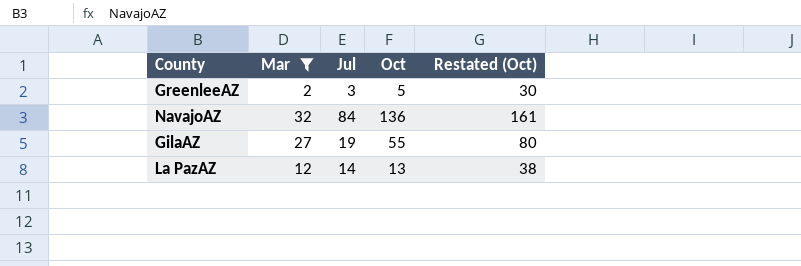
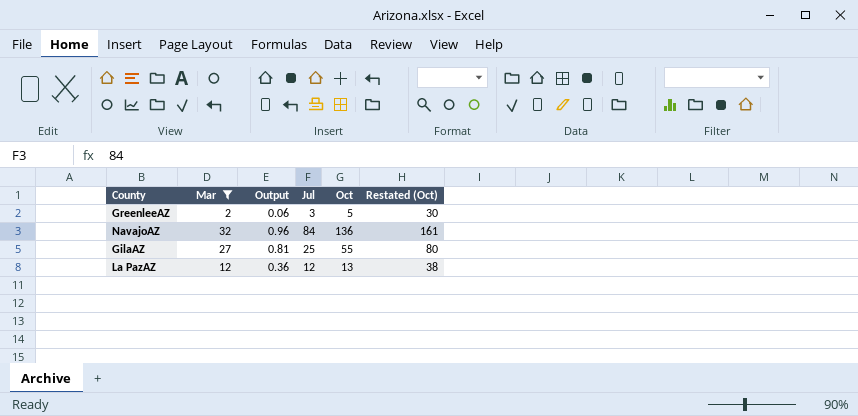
column Output | formula: none -> [Mar] * 0.03
GilaAZ | Jul: 19 -> 25
La PazAZ | Jul: 14 -> 12

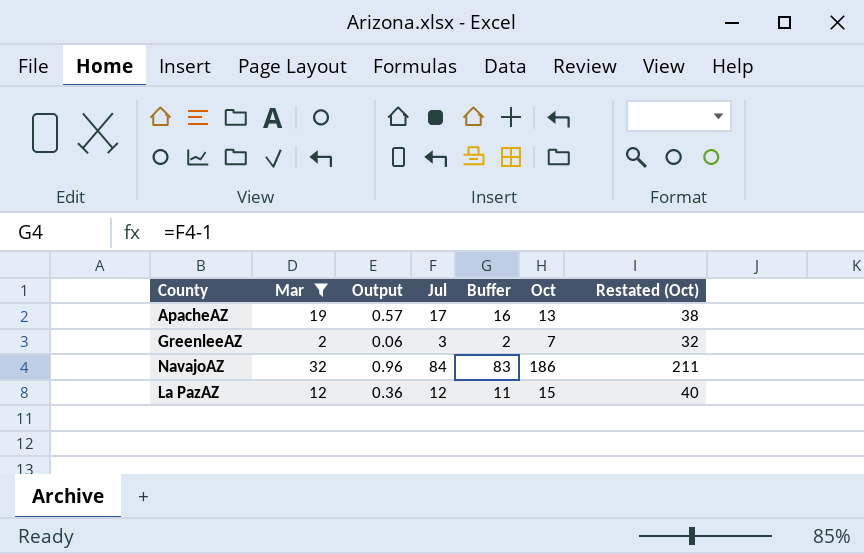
column Buffer | formula: none -> [Jul] - 1
row GilaAZ: 27 | 0.81 | 25 | 55 | 80 -> none
row ApacheAZ: none -> 19 | 0.57 | 17 | 16 | 13 | 38
GreenleeAZ | Oct: 5 -> 7
GreenleeAZ | Restated (Oct): 30 -> 32
NavajoAZ | Oct: 136 -> 186
NavajoAZ | Restated (Oct): 161 -> 211
La PazAZ | Oct: 13 -> 15
La PazAZ | Restated (Oct): 38 -> 40

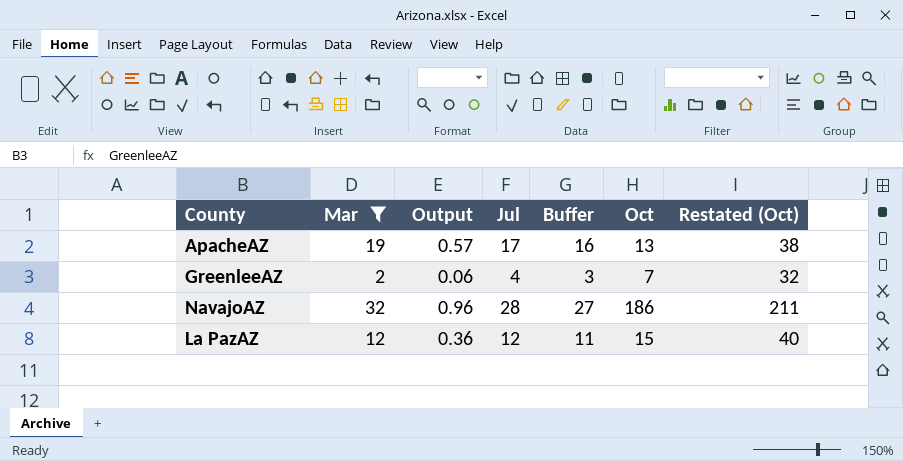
GreenleeAZ | Jul: 3 -> 4
GreenleeAZ | Buffer: 2 -> 3
NavajoAZ | Jul: 84 -> 28
NavajoAZ | Buffer: 83 -> 27

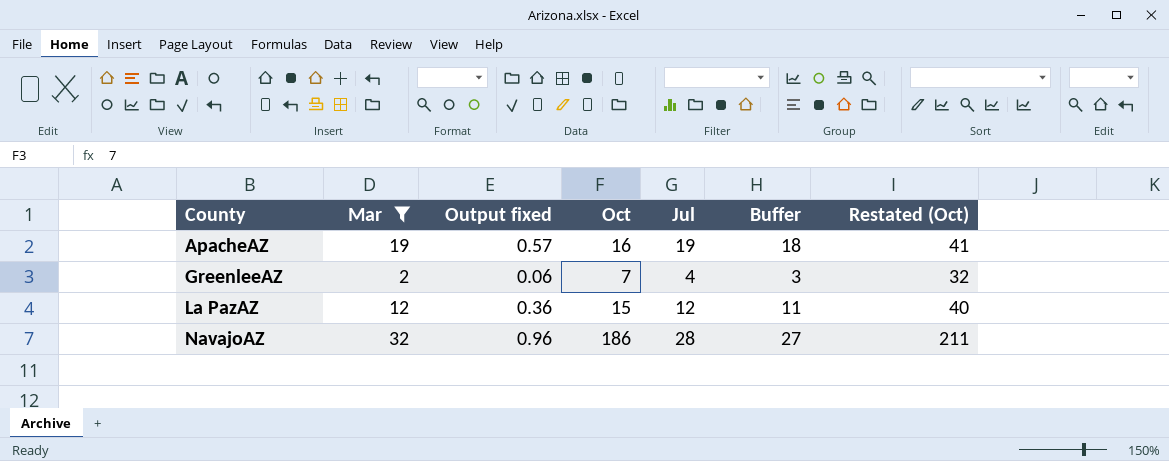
row order: none -> County ascending
column name: Output -> Output fixed
column Oct | position: 6 -> 4
ApacheAZ | Oct: 13 -> 16
ApacheAZ | Jul: 17 -> 19
ApacheAZ | Buffer: 16 -> 18
ApacheAZ | Restated (Oct): 38 -> 41

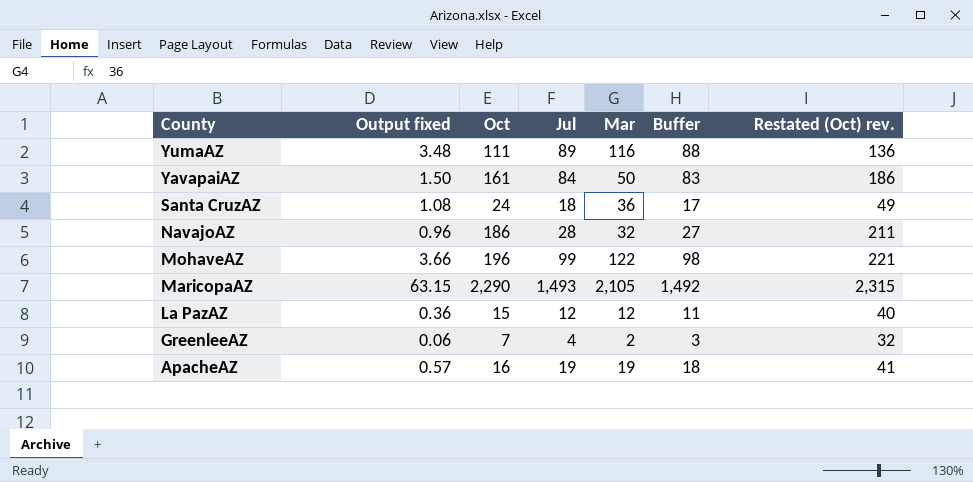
filter: Mar <= 32 -> none
row order: County ascending -> County descending
column Mar | position: 2 -> 5
column name: Restated (Oct) -> Restated (Oct) rev.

::::

Aim of the task ▸ Pictures are not part of the copy; output everything else in the records exactly.

Written solution ▸
column Output | formula: none -> [Mar] * 0.03
GilaAZ | Jul: 19 -> 25
La PazAZ | Jul: 14 -> 12

column Buffer | formula: none -> [Jul] - 1
row GilaAZ: 27 | 0.81 | 25 | 55 | 80 -> none
row ApacheAZ: none -> 19 | 0.57 | 17 | 16 | 13 | 38
GreenleeAZ | Oct: 5 -> 7
GreenleeAZ | Restated (Oct): 30 -> 32
NavajoAZ | Oct: 136 -> 186
NavajoAZ | Restated (Oct): 161 -> 211
La PazAZ | Oct: 13 -> 15
La PazAZ | Restated (Oct): 38 -> 40

GreenleeAZ | Jul: 3 -> 4
GreenleeAZ | Buffer: 2 -> 3
NavajoAZ | Jul: 84 -> 28
NavajoAZ | Buffer: 83 -> 27

row order: none -> County ascending
column name: Output -> Output fixed
column Oct | position: 6 -> 4
ApacheAZ | Oct: 13 -> 16
ApacheAZ | Jul: 17 -> 19
ApacheAZ | Buffer: 16 -> 18
ApacheAZ | Restated (Oct): 38 -> 41

filter: Mar <= 32 -> none
row order: County ascending -> County descending
column Mar | position: 2 -> 5
column name: Restated (Oct) -> Restated (Oct) rev.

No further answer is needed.